In his brilliant commentary, The $4 Trillion Income Shift," Doctor of Political Economy Jack Rasmus lays out the scheme for the $4 trillion wealth shift upward, advanced by the Washington consensus that $4 trillion in tax cuts for the rich over the past decade should be paid for by $4 trillion in budget cuts disproportionately taken from programs benefiting the working/poor over the next decade. Rasmus notes that every deficit commission from Simpson-Bowles to the Gang of Six to the Supercommittee of 12, has called for a minimum $4 trillion in budget cuts. Fully 75 percent of spending cuts have typically been assessed to Medicaid, CHIP, students loans and assistance to schools, Medicare and Social Security. The remaining 25 percent of deficit reduction is tentatively to be achieved by "closing tax loopholes," rather than any progressive taxation of the wealthy.

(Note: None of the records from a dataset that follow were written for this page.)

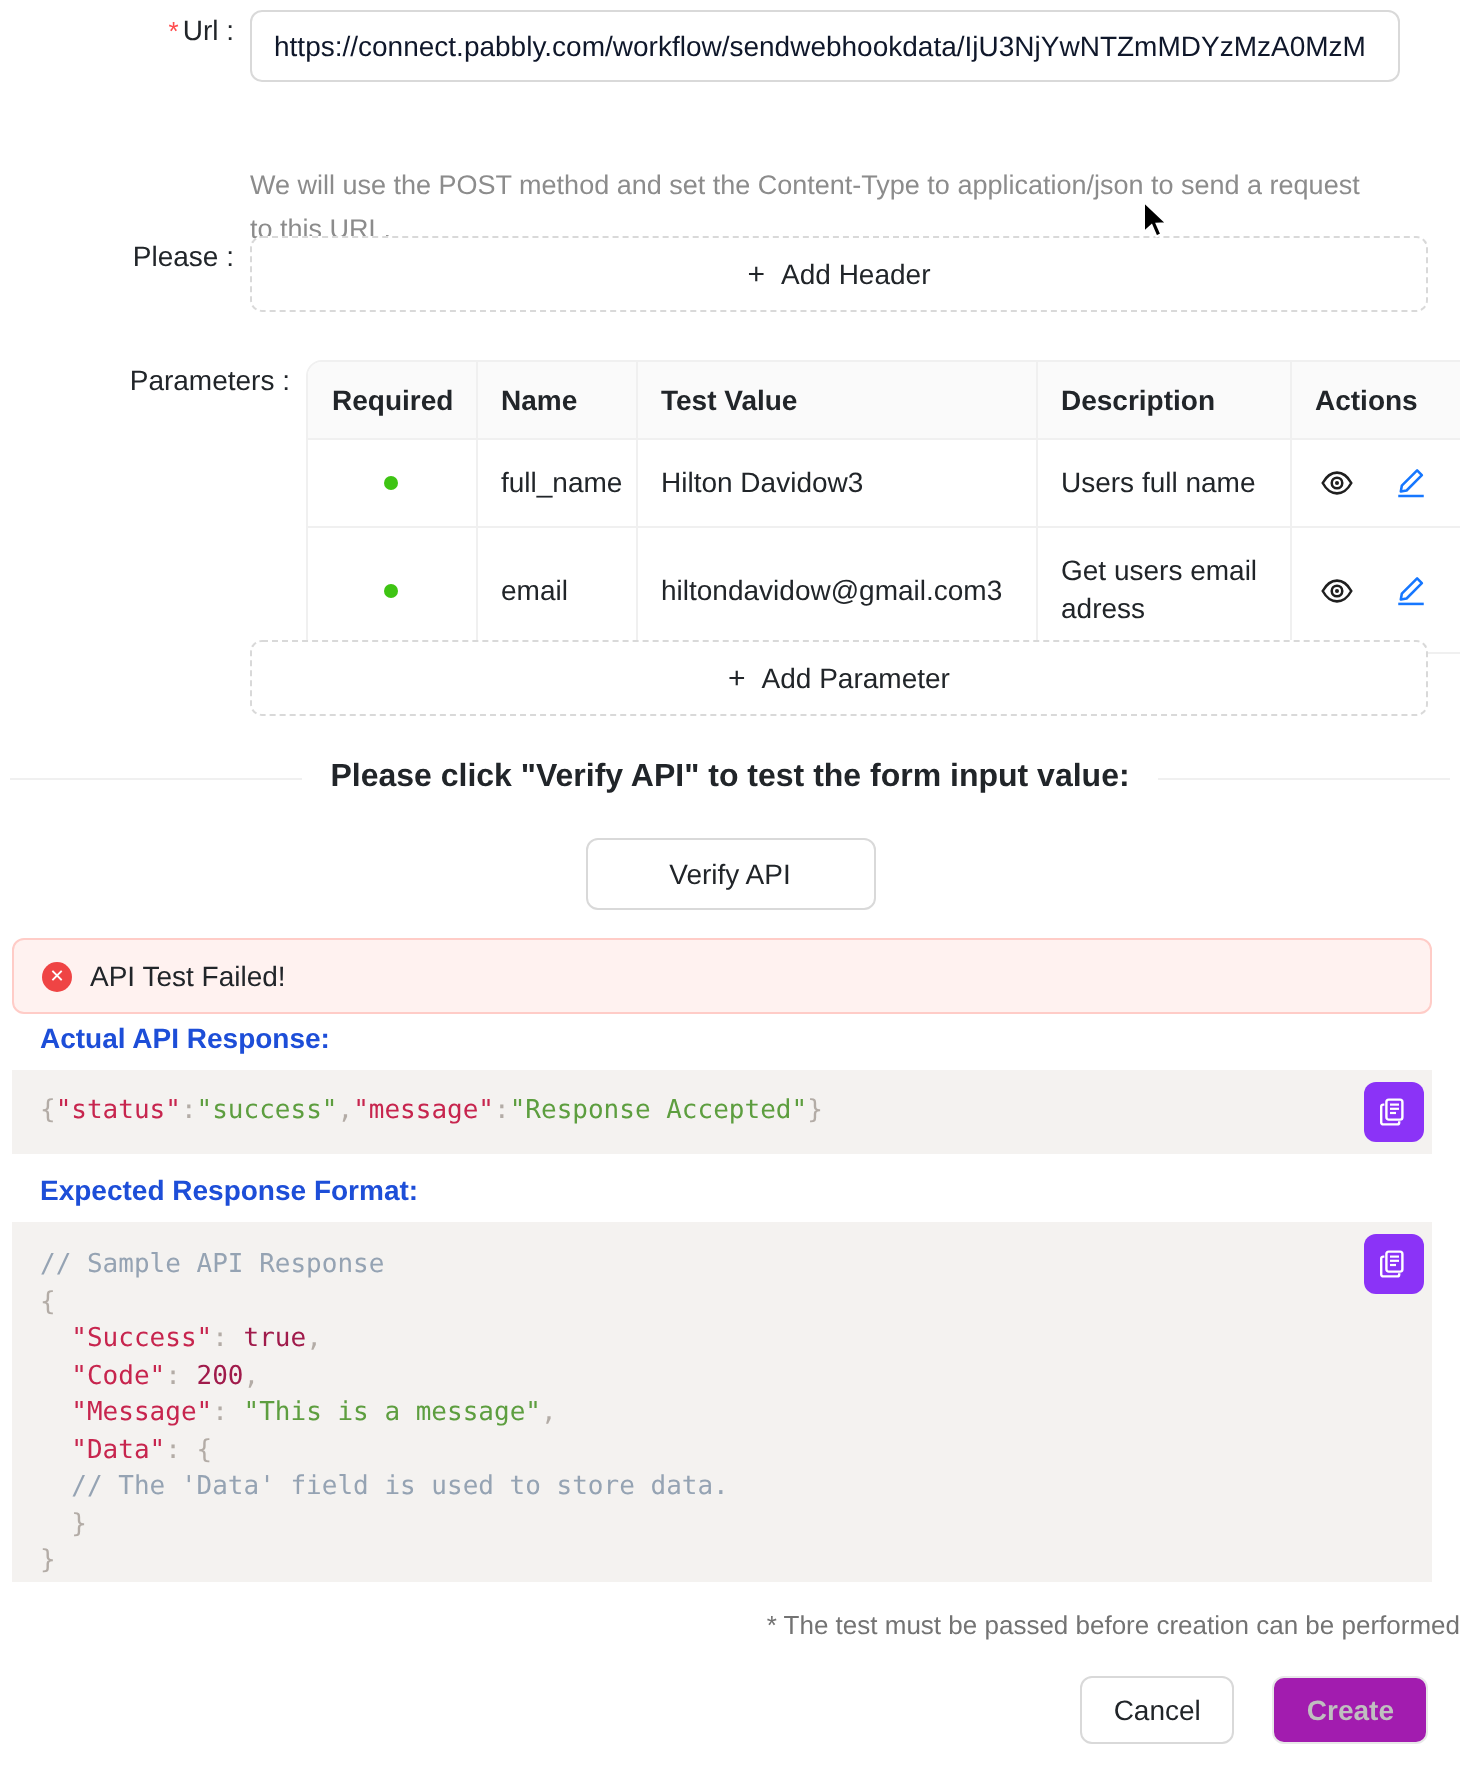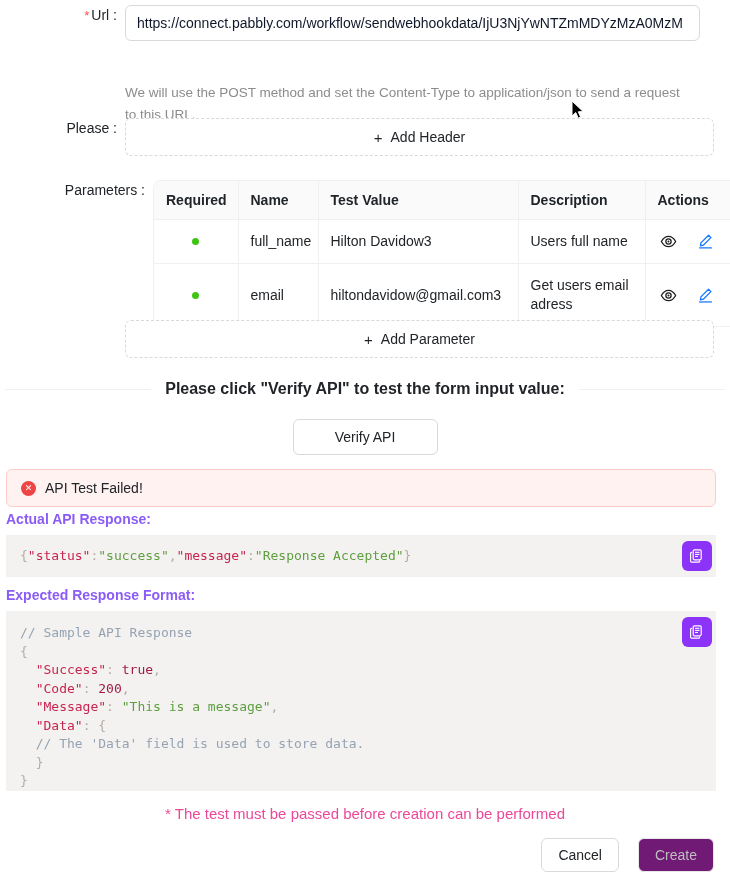--- a/index.html
+++ b/index.html
@@ -190,10 +190,10 @@
   
   .sec-title {
     position: absolute;
-    left: 6px;
+    left: 20px;
     font-size: 14px;
     font-weight: bold;
-    color: #8b5cf6;
+    color: #1d4ed8;
     text-align: right;
   }
   #actual-title { top: 511px; }

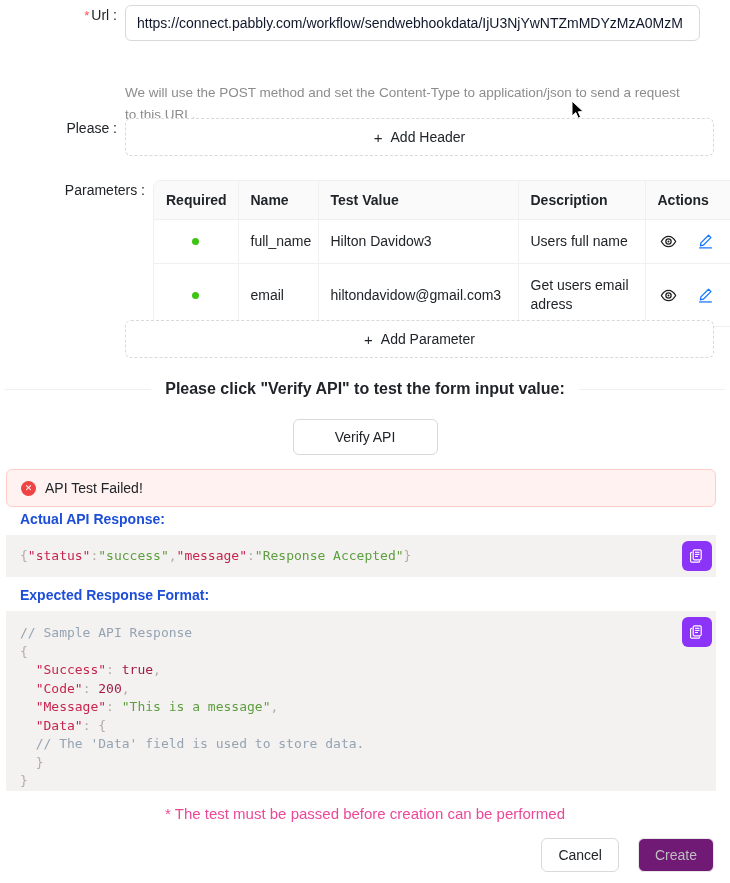--- a/index.html
+++ b/index.html
@@ -235,9 +235,9 @@
     position: absolute;
     left: 0; top: 805px;
     width: 730px;
-    text-align: center;
-    font-size: 15px;
-    color: #ec4899;
+    text-align: right;
+    font-size: 13px;
+    color: #737373;
   }
   .footer-btns {
     position: absolute;

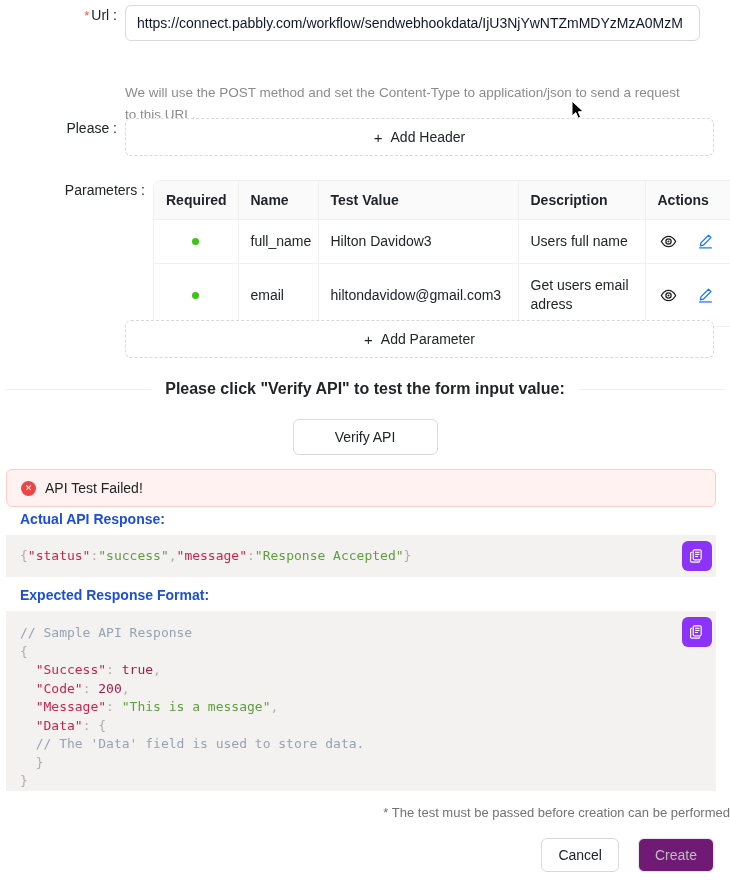--- a/index.html
+++ b/index.html
@@ -260,10 +260,11 @@
     margin-left: 9px;
   }
   .btn.disabled {
-    background: #701a75;
+    background: #a21caf;
     color: #bfbfbf;
     border-color: #e8e8e8;
     cursor: not-allowed;
+    font-weight: bold;
   }
 
   

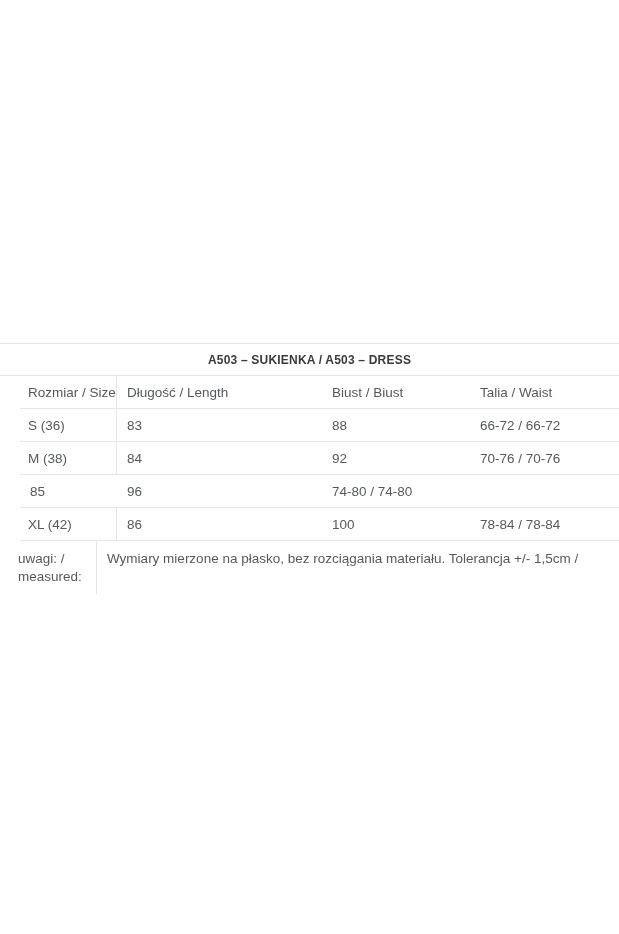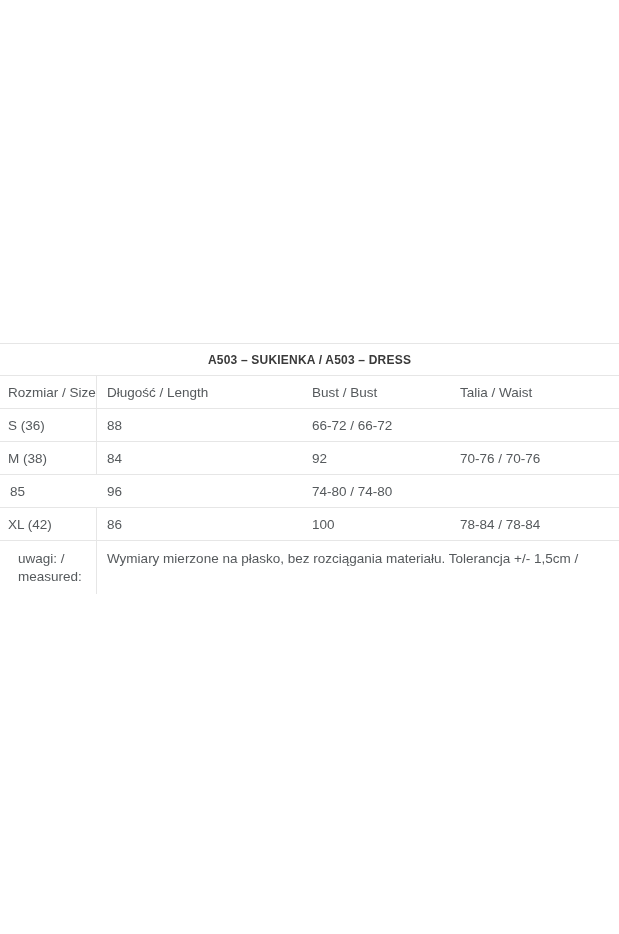--- a/index.html
+++ b/index.html
@@ -55,6 +55,7 @@
   }
   .header-row, .data-row {
     border-bottom: 1px solid #e6e6e6;
+    margin-left: 20px;
   }
   .notes-row {
     display: grid;

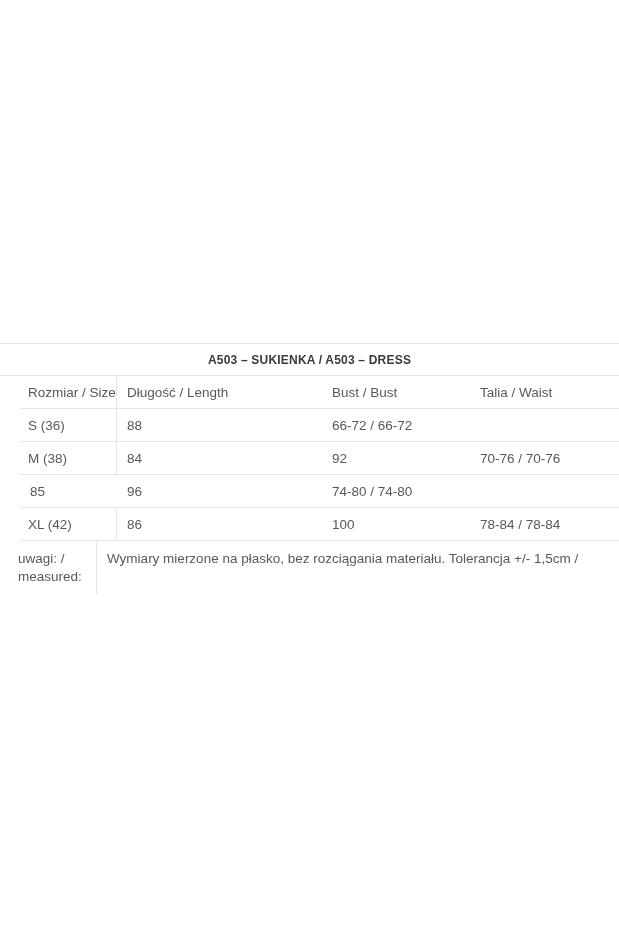--- a/index.html
+++ b/index.html
@@ -88,7 +88,7 @@
   <div class="grid header-row">
     <div class="cell c1">Rozmiar / Size</div>
     <div class="cell">Długość / Length</div>
-    <div class="cell">Bust / Bust</div>
+    <div class="cell">Biust / Biust</div>
     <div class="cell">Talia / Waist</div>
   </div>
 

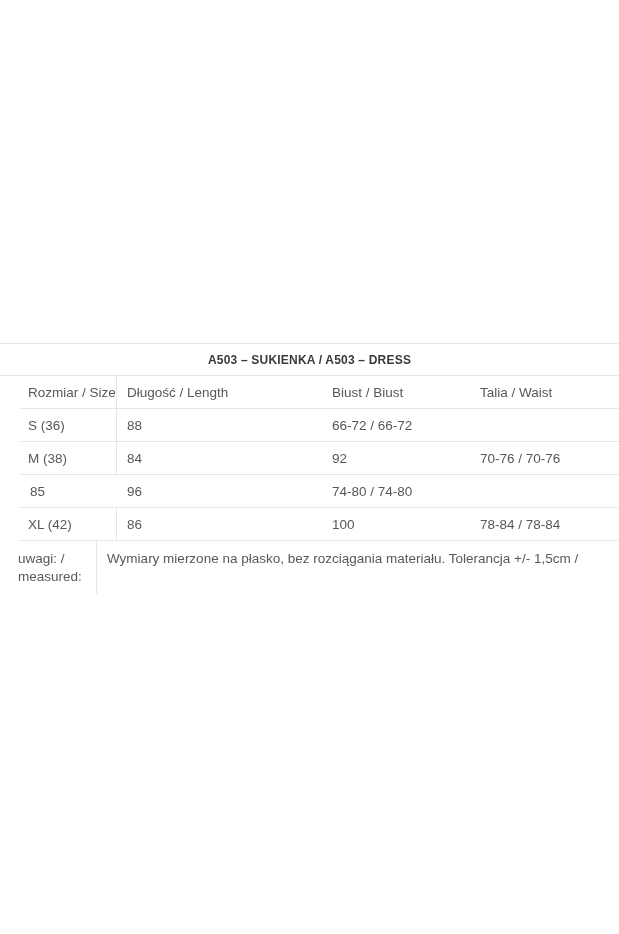--- a/index.html
+++ b/index.html
@@ -94,6 +94,7 @@
 
   <div class="grid data-row">
     <div class="cell c1">S (36)</div>
+    <div class="cell">83</div>
     <div class="cell">88</div>
     <div class="cell">66-72 / 66-72</div>
   </div>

"Don't let the perfect be the enemy of the good" served as a facile preemption of discussion of Medicare-for-All from the health care reform debate. It seems instead that "the mediocre has become the enemy of the better," as both major political parties run with the deficit crisis narrative, essentially arguing that they have to kill Medicare in order to "save it," ostensibly to salvage some remnant of it for the future. Both parties are complicit in compromising away Medicare by attempts to break it up into numerous smaller risk pools, creating a multi-tiered health care model that ultimately abandons most and serves the 1% by feeding the for-profit health insurance bottom line.